Mitchell joined the Cork team during the 1968-69 National Hurling League and was a regular member of the starting fifteen until he left the panel after the 1970 championship. He later played with London before lining out for Wicklow until 1982. During that time he won one National League (Division 2) medal on the field of play as well as two Munster medals as a non-playing substitute. Mitchell was an All-Ireland runner-up as a sub on one occasion.

At club level Mitchell began his career with Blarney before later winning two county club championship medals with Kilmacud Crokes.

==Playing career==
===University===

During his studies at University College Cork (UCC) Mitchell joined the college senior hurling team. He was between the posts in 1967 as UCC defeated University College Galway by 3-17 to 2-5 to secure the Fitzgibbon Cup.

Mitchell was first-choice goalkeeper with the UCC team again in 1968 and 1969, however, University College Dublin were the victors on both occasions.

===Club===

Mitchell began his club hurling career with Blarney in the early 1960s. He won a divisional junior championship medal in 1968.

By 1974 Mitchell was playing his club hurling with Kilmacud Crokes in Dublin. He lined out in the senior championship decider that year with Faughs providing the opposition. A 3-13 to 4-9 victory gave Mitchell a Dublin Senior Hurling Championship medal.

After surrendering their title the following year, Kilmacud Crokes were back in the decider again in 1976. Although regarded as the underdogs, Kilmacud secured a 0-17 to 2-8 victory and Mitchell captured his second championship medal.

===Inter-county===

Mitchell first came to prominence on the inter-county scene as a member of the Cork minor hurling team in 1964. A 2-14 to 2-9 defeat of Tipperary gave him a Munster medal after being introduced as a substitute. He later won an All-Ireland medal as a non-playing substitute following a 10-7 to 1-4 trouncing of Laois.

By 1966 Mitchell had joined the Cork under-21 team. He was an unused substitute for the early rounds of the championship but took over as first-choice goalkeeper as Cork reached the All-Ireland final. That game ended in a draw as Wexford recorded 5-6 to Cork's 3-12. The replay also ended all square - 4-9 apiece. At the third time of asking Cork emerged victorious with a huge tally of 9-9 to 5-9. This victory gave Cork their first All-Ireland title in this grade and gave Mitchell an All-Ireland Under-21 Hurling Championship medal.
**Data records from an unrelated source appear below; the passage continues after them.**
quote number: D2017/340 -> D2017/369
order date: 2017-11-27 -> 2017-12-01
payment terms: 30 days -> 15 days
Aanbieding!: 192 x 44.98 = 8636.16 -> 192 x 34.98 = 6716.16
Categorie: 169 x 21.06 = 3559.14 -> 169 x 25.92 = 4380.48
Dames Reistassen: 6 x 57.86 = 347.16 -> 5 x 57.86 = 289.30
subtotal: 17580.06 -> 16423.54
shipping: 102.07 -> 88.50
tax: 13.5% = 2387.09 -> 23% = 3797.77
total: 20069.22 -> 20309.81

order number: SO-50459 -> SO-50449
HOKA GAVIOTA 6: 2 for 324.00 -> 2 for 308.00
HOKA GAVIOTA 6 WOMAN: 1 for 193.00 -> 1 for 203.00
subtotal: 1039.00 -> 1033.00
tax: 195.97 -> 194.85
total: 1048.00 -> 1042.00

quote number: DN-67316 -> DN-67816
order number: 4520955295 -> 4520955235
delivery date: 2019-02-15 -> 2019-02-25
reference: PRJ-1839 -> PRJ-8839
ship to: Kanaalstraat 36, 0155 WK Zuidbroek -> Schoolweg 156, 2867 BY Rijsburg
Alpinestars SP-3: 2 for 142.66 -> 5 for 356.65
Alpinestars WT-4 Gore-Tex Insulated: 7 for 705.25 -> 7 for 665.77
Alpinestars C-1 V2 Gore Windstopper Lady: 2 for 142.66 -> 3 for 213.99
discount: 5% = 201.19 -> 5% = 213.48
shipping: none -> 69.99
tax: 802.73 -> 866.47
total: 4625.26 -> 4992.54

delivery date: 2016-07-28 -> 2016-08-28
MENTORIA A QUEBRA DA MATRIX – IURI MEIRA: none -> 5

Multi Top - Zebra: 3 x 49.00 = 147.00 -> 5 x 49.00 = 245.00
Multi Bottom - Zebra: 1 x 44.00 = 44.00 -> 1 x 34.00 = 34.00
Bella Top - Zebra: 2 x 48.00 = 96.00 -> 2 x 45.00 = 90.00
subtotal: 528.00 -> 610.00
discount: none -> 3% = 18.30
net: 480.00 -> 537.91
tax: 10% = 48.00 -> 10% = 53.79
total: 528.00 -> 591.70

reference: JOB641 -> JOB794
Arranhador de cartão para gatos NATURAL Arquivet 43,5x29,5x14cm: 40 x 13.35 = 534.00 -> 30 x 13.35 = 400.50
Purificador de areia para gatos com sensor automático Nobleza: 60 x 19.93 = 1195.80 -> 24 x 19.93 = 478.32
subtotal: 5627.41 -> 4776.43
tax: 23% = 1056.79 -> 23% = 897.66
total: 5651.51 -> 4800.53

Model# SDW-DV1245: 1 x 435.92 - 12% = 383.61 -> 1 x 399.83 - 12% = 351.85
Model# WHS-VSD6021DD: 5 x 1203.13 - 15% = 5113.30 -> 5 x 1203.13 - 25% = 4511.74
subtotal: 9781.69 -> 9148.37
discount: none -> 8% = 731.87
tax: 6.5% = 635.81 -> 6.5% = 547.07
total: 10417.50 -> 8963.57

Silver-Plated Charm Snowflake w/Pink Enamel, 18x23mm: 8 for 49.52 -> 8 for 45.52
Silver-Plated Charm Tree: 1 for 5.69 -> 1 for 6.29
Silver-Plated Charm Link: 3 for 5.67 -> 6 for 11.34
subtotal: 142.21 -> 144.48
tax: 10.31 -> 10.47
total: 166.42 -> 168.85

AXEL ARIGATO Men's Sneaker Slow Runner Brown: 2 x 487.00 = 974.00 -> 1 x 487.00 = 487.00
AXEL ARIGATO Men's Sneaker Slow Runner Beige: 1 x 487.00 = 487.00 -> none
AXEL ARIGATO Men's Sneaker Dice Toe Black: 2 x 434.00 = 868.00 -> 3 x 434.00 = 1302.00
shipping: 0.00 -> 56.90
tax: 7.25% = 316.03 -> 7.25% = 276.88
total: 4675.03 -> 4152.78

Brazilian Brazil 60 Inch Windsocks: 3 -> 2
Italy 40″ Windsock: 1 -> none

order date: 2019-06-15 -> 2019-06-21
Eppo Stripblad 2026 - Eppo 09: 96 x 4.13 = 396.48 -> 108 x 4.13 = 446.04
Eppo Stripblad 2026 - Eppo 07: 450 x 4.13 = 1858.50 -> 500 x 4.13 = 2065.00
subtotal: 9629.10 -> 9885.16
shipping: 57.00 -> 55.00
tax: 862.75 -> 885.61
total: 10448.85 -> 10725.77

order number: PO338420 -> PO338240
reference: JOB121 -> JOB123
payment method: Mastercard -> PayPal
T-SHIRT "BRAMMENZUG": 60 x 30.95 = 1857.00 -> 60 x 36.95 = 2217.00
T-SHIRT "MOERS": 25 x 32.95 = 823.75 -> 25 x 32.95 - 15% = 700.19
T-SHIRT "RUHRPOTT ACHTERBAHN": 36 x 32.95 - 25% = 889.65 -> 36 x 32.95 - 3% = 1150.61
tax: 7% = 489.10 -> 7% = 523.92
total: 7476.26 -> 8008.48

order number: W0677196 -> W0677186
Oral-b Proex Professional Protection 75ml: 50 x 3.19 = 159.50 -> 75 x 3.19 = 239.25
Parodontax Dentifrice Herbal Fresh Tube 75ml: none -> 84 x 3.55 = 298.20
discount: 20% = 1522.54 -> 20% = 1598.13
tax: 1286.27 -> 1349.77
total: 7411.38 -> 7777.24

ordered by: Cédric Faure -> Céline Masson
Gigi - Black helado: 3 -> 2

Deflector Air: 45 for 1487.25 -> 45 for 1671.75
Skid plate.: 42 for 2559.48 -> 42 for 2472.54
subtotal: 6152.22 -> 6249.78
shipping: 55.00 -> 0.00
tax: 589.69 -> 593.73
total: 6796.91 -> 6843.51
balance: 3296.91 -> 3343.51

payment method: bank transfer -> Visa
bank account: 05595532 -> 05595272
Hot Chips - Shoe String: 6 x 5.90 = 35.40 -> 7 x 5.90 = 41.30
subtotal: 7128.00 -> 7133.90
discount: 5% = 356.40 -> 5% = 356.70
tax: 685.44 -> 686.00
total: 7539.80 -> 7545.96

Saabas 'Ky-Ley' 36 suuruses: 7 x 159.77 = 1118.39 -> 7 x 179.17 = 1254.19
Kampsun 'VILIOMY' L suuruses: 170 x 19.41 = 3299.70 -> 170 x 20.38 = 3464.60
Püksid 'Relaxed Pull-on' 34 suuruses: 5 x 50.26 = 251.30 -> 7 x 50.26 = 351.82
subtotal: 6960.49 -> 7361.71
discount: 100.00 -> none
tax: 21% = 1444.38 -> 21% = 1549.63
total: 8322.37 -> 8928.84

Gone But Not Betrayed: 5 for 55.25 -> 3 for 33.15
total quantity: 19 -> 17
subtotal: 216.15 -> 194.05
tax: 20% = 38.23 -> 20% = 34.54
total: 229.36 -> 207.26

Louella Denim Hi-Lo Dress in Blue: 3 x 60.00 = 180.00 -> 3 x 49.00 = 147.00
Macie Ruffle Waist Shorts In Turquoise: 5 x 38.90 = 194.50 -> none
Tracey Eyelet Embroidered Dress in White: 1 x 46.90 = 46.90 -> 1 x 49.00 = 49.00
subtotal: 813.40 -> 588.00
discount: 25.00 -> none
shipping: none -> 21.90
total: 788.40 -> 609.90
Three years later in 1969 Mitchell was added to the Cork panel as goalkeeping understudy to Paddy Barry. He won a Munster medal as a non-playing sub when Tipperary were beaten by 4-6 to 0-9. Cork were later defeated by Kilkenny in the All-Ireland decider.

Mitchell added a National Hurling League medal to his collection in 1970, however, he was once again an unused substitute. He later picked up a second Munster medal as a non-playing member of the panel as Tipperary were bested once again. Mitchell left the Cork team before the All-Ireland series and was replaced as second-choice goalkeeper by Martin Coleman.

In 1971 Mitchell was a member of the London intermediate hurling team that were defeated by Wicklow in the All-Ireland semi-final.

After returning to Ireland Mitchell joined the Wicklow senior hurling team. In the twilight of his career he won a National Hurling League (Division 2) medal after wins over Meath, Roscommon, Armagh, Down, Mayo and Kildare.